(The data)
<<<<
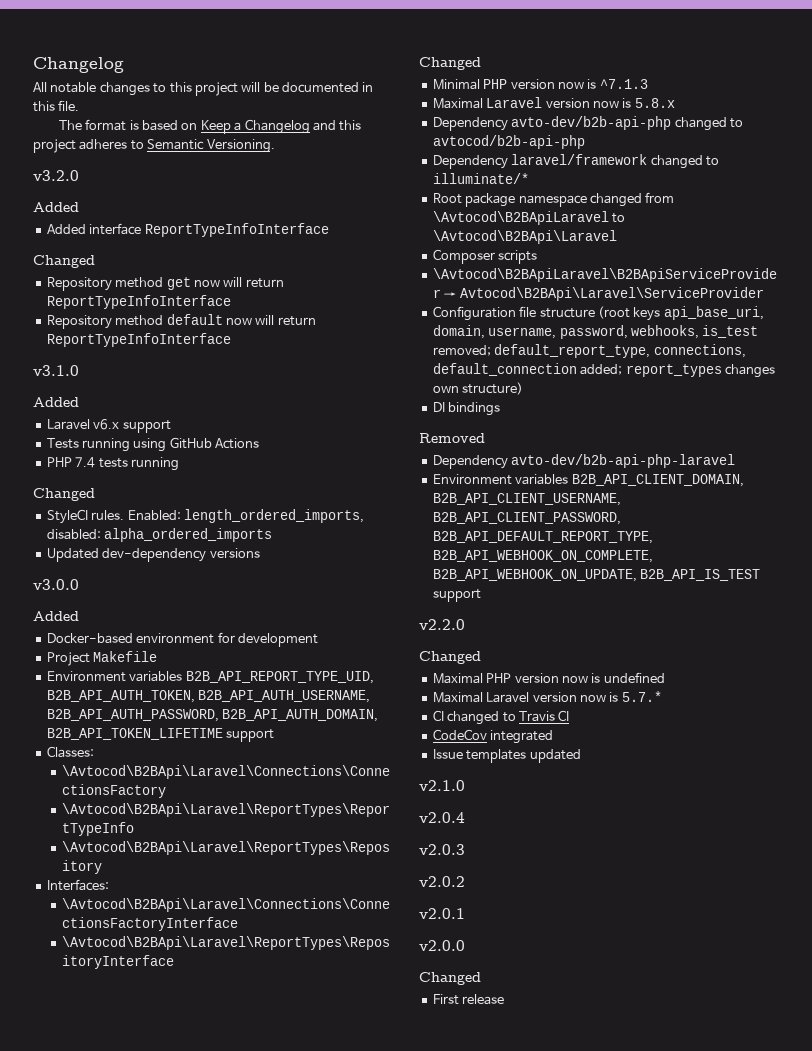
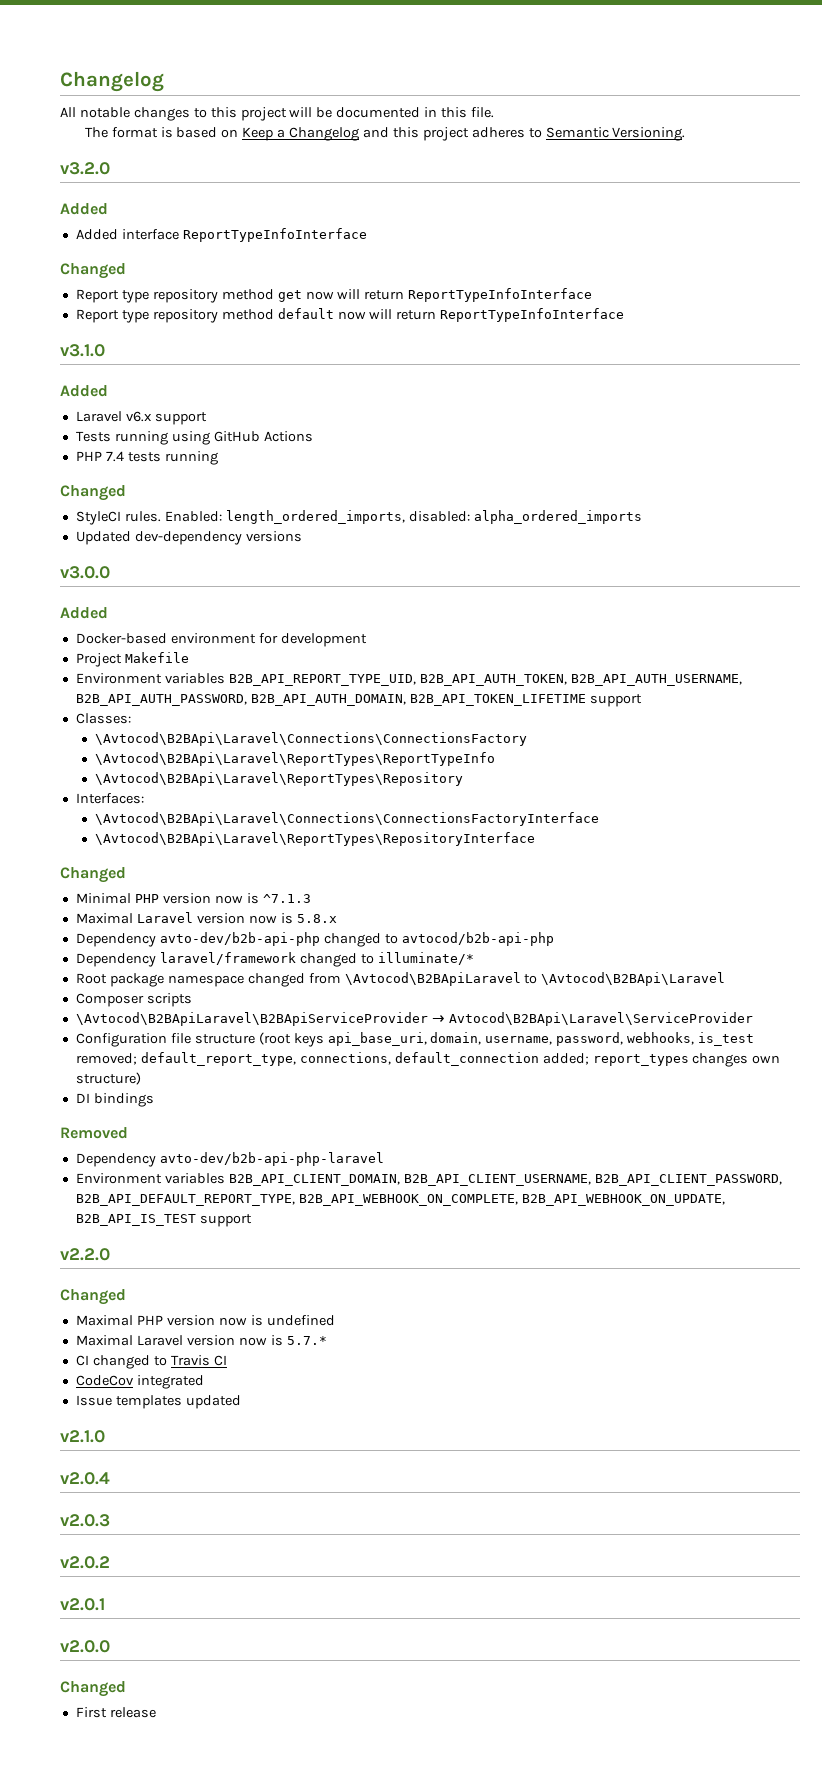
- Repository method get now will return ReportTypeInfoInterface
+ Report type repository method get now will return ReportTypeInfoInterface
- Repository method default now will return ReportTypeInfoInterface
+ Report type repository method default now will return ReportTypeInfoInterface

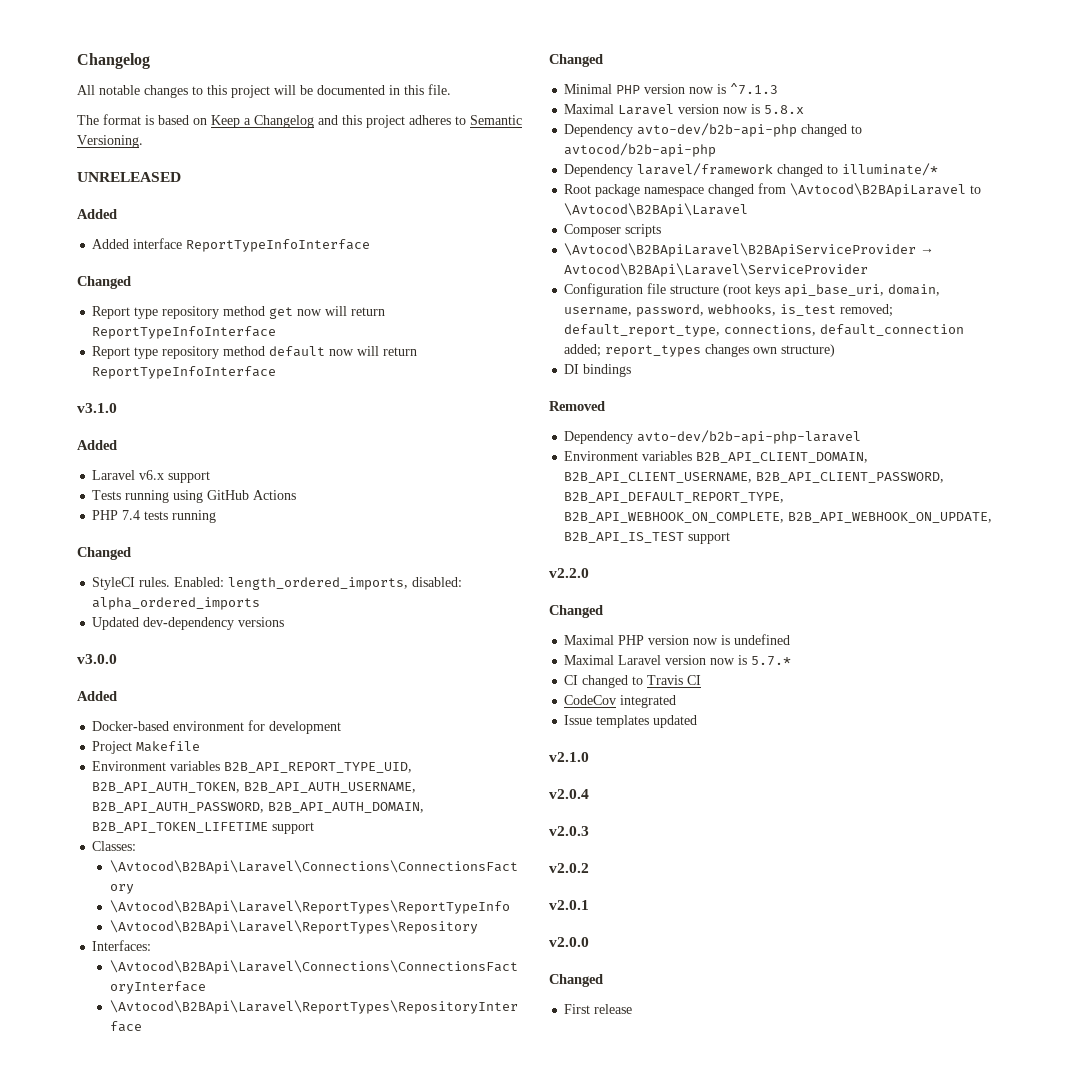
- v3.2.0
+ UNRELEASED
>>>>
<<<<
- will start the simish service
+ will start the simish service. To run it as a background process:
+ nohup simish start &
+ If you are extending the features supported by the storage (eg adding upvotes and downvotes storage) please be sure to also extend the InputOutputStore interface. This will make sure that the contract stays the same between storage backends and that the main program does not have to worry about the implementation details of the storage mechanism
>>>>
<<<<
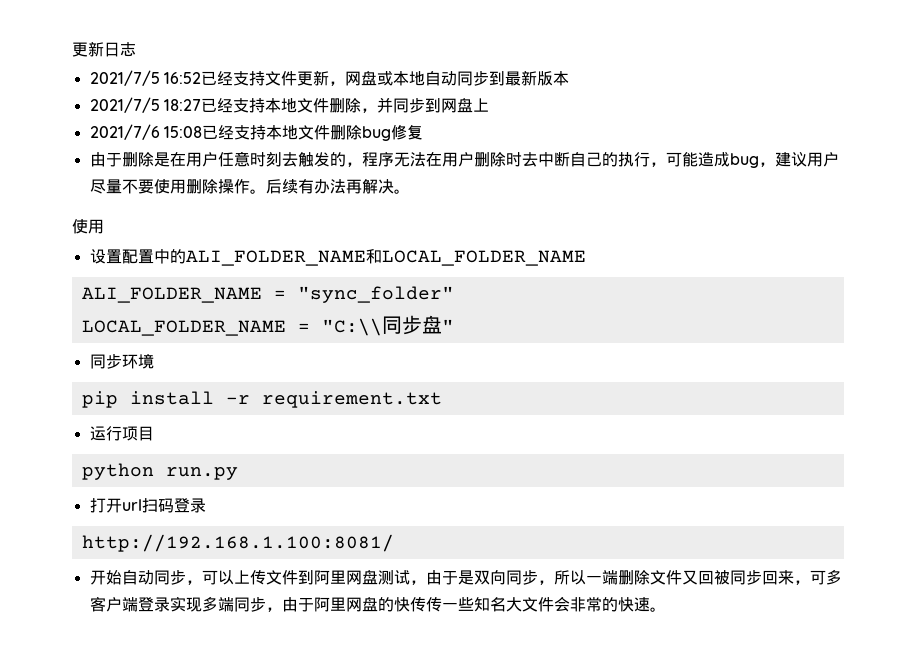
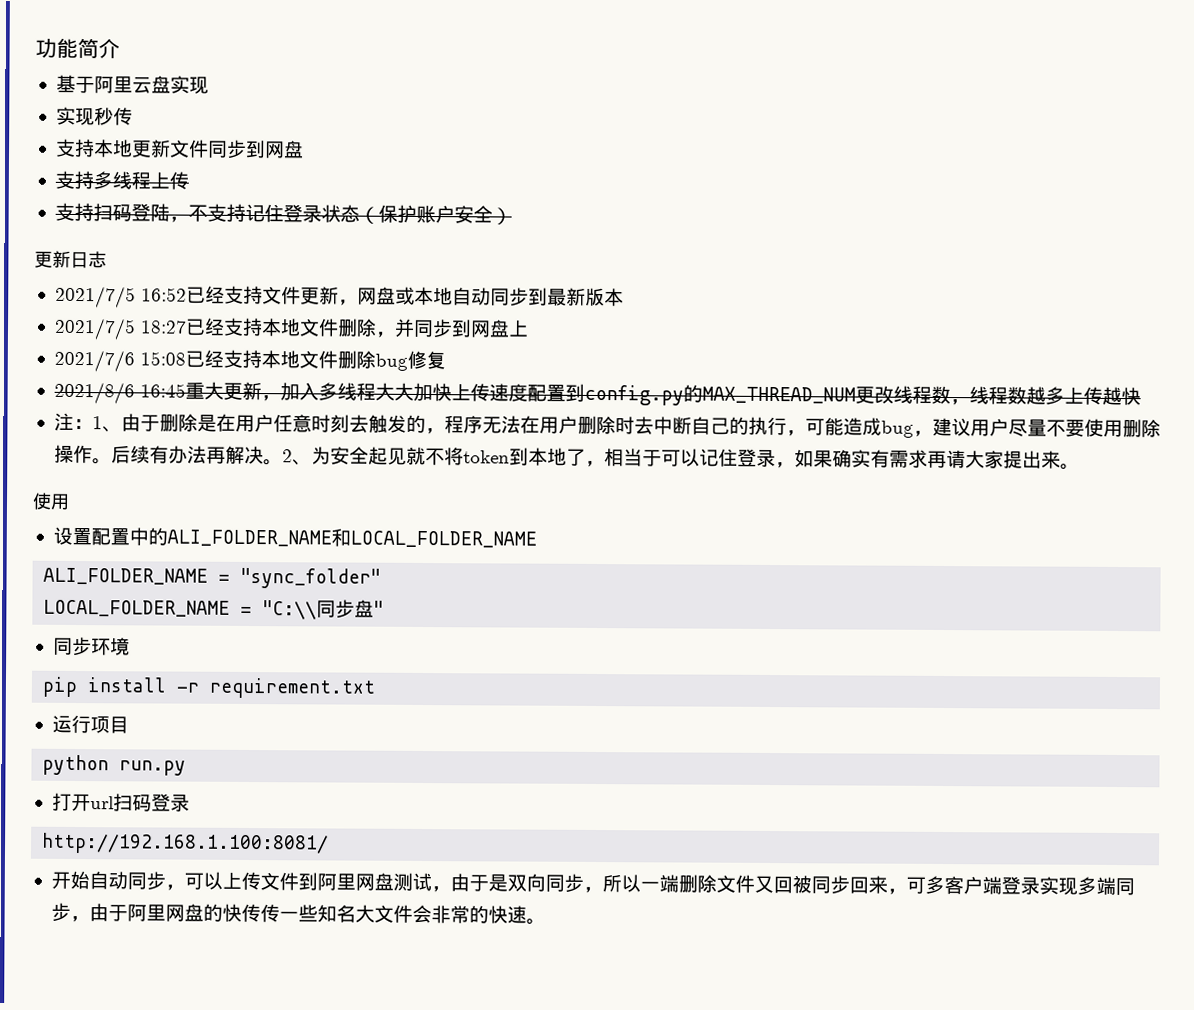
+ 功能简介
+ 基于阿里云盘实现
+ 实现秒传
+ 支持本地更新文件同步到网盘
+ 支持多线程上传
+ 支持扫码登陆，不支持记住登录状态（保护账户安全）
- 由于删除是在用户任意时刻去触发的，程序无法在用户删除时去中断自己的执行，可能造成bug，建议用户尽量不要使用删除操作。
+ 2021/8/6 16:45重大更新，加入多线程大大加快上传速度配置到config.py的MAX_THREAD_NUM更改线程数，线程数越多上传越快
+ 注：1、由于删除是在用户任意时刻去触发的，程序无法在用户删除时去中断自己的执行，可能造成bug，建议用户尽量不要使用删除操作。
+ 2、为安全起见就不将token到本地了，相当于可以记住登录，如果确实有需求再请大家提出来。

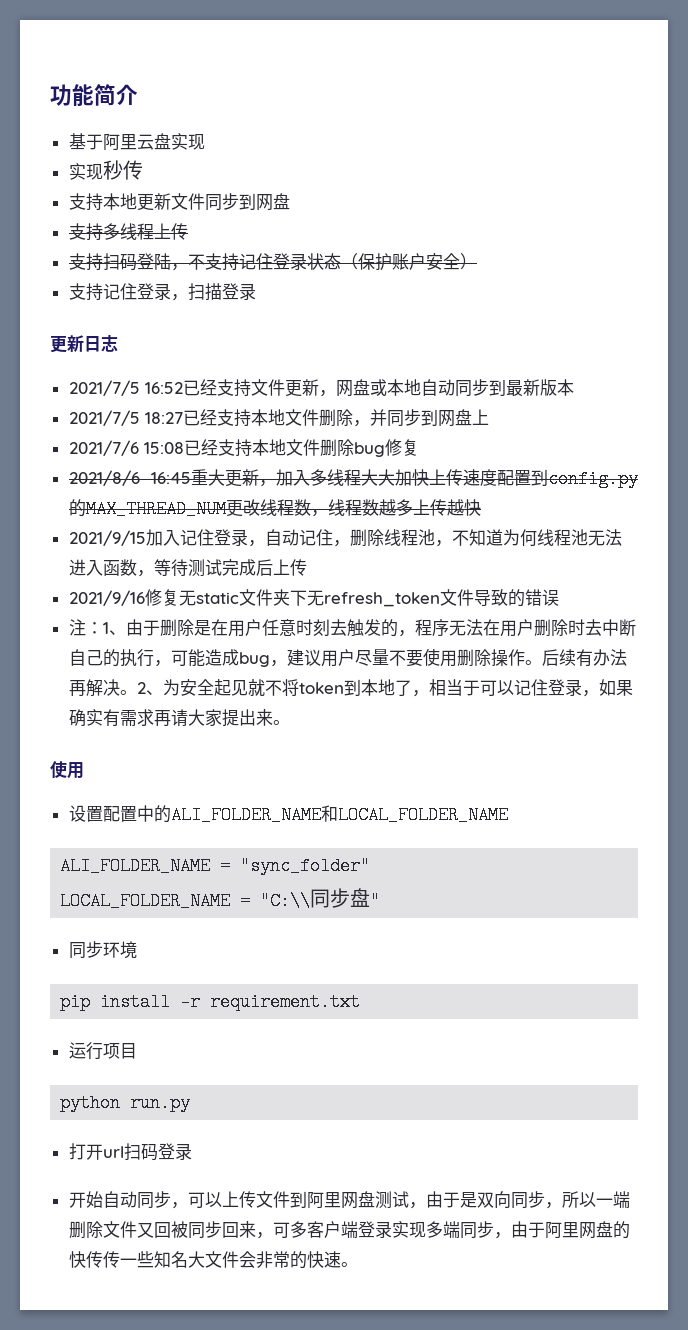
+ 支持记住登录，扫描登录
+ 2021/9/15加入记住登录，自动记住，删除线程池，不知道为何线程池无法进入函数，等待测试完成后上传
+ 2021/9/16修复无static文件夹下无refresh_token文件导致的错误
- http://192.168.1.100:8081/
>>>>
(What the task requires)
Working from the material above, retype exactly the lines from the one with "- will start the simish service" through the one with "the storage mechanism", both included, and only those lines.

(Reply to the exercise)
- will start the simish service
+ will start the simish service. To run it as a background process:
+ nohup simish start &
+ If you are extending the features supported by the storage (eg adding upvotes and downvotes storage) please be sure to also extend the InputOutputStore interface. This will make sure that the contract stays the same between storage backends and that the main program does not have to worry about the implementation details of the storage mechanism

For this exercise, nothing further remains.